神の御心に従わなければならない、と言うことは分かっています。自分が死ねば、すべての人が罪が赦され、神と和解することができる。そのような実りが与えられる。しかし、人間としては避けたいのです。主イエスの死は二重の意味を持っています。それは肉体が滅びる、それだけではない。神の裁きによって有罪として、処刑される裁きの死です。主イエスは誰もが経験することがない、厳しい死を経験されました。ここに、主イエスの心の苦闘があったのです。26章39節「父よ、できることなら、この杯をわたしから過ぎ去らせてください。しかし、わたしの願い通りではなく、御心のままに」。主イエスにとって十字架の苦難の死、神に裁かれる死は避けたい。「杯」は十字架の苦難の死を指しているのです。長い、苦しい思いで祈っていましたが、神が私たちを救おうと強く願っている「御心」、「意志」に従う決心をするのです。
主イエスが死んでくださったことにより、私たちに恵みがもたらされたのです。聖書はいくつものところでこの恵みを証言しています。ロ−マの信徒への手紙5章6−8節(p279)「実にキリストは、わたしたちがまだ弱かったころ、定められた時に死んでくださった。正しい人のために死ぬ者はほとんどいません。善い人のために命を惜しまない者ならいるかもしれません。しかし、わたしたちがまだ罪人であったとき、キリストが死んでくださったことにより、神はわたしたちに対する愛を示されました」。わたしたちを救うと言う神の確かな意志に従って、主イエスは御自分のいのちをささげる、神の裁きを引き受け、死ぬ、肉を裂き、血潮を流す、そのことによって、神がわたしたちを愛されていることを明らかにされたのです。主イエスは神の完全に御心に従った唯一の救い主であります。ヨハネによる福音書6章38節(p175)「わたしが天から降って来たのは、自分の意志を行うためではなく、わたしをお遣わしになった方の御心を行うためである」。
主イエスは、自分中心の祈りではなく、神中心の祈りをしています。このように主イエスが苦悩の中で祈っていた時に、弟子たちは眠りこけていました。しかし、主イエスは叱ることをせず、人間の弱さに深く同情しているのです。この弟子たちが眠りこけている姿は私たちの姿ではないか。その中で、主イエスは「御心のままに」「あなたの御心が行われるように」と祈るのであります。

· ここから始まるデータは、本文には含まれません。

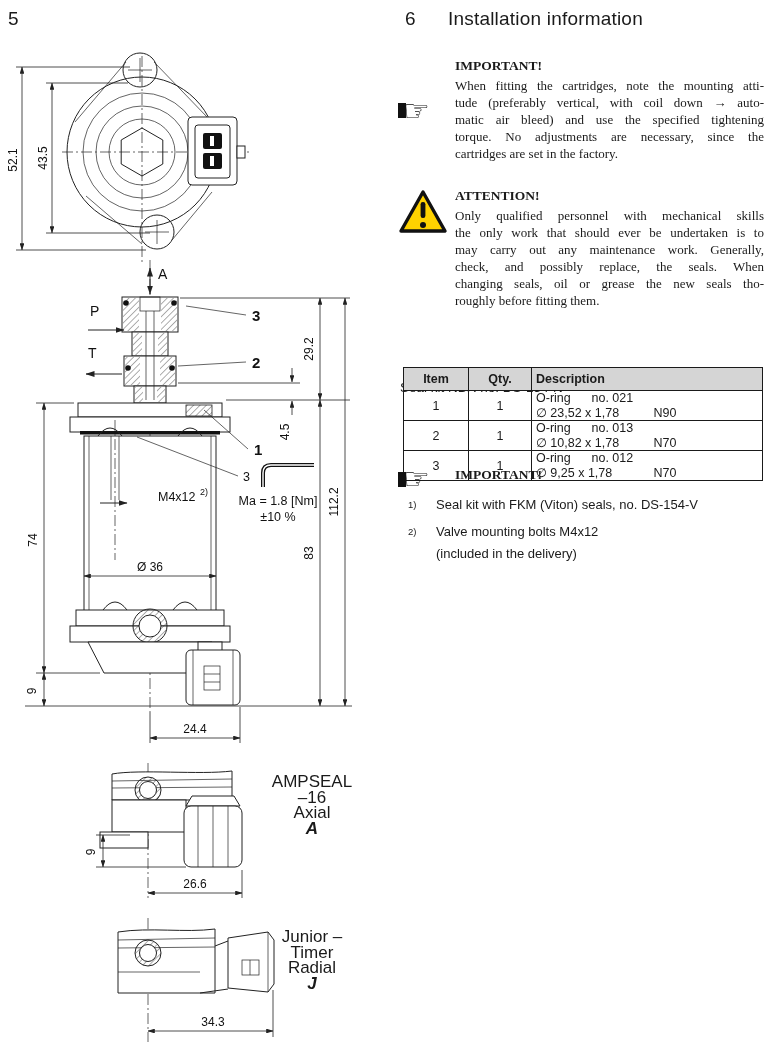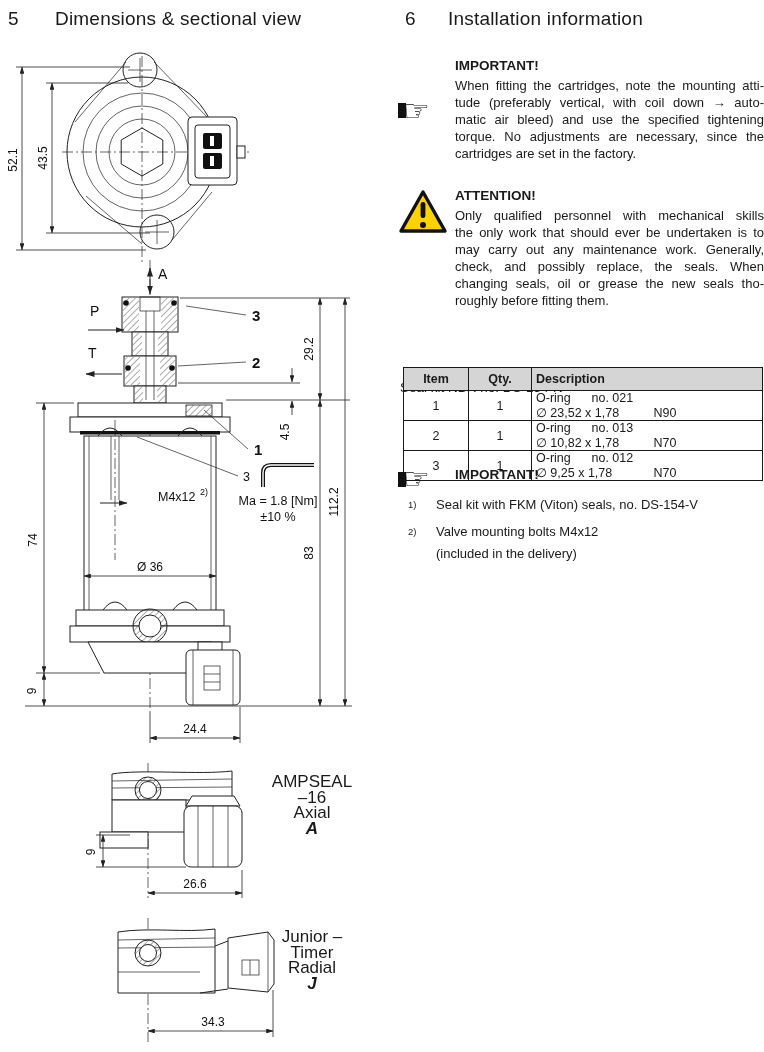--- a/index.html
+++ b/index.html
@@ -64,7 +64,6 @@
 
 <div class="abs heading" style="left:8px;top:8px;width:380px">
   <span class="num">5</span>
-  <span>Dimensions &amp; sectional view</span>
 </div>
 
 <div id="right-col">

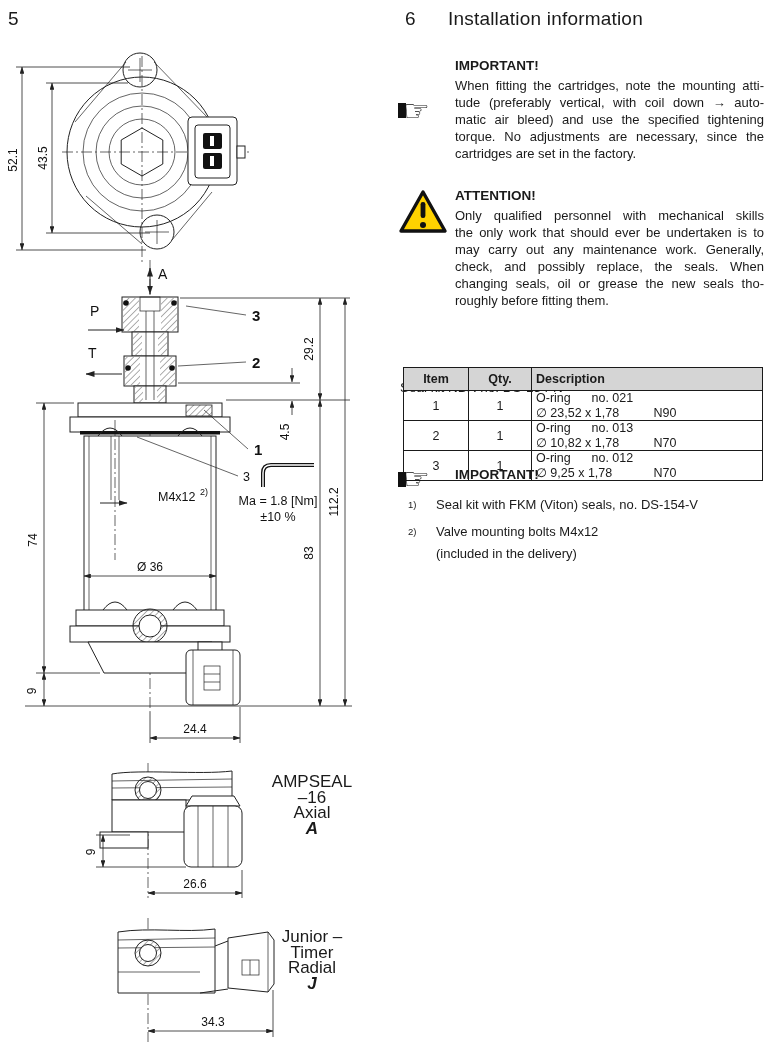--- a/index.html
+++ b/index.html
@@ -16,7 +16,7 @@
   #right-col{position:absolute;left:398px;top:0;width:366px;height:1052px;}
   .note{position:absolute;left:0;display:grid;grid-template-columns:57px 1fr;width:366px;}
   .note-title{font-weight:bold;font-size:13.5px;margin-bottom:3px;}
-  .note-body{font-size:13px;line-height:17px;}
+  .note-body{font-size:13px;line-height:17px;font-family:Liberation Serif, serif;}
   .jline{text-align:justify;text-align-last:justify;}
   .jline.last{text-align:left;text-align-last:auto;}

3年前の東京神学大学卒業式の学長の告辞で「神に対して生きる」という説教がありました。ロ−マの信徒への手紙6章8−11節の「キリスト・イエスに結ばれて、神に対して生きているのだと考えなさい」、この言葉から話されました。「神が共に行ってくださる」、「イエス・キリストの贖いによって私たち罪の者は、罪に対して死に、神に対して生きるものとされました。それゆえ、神の召しに応え、同行してくださる神に対してどう生きるか、どう生きたかが重大になります」。「御心のままに」、「あなたの御心が行われるように」。
主イエスは神に対してどう生きるか、そのことだけを考えて、「神の御心」に従ったのです。私たちも「御心のままに」「あなたの御心が行われるように」と祈って行きたいと思います。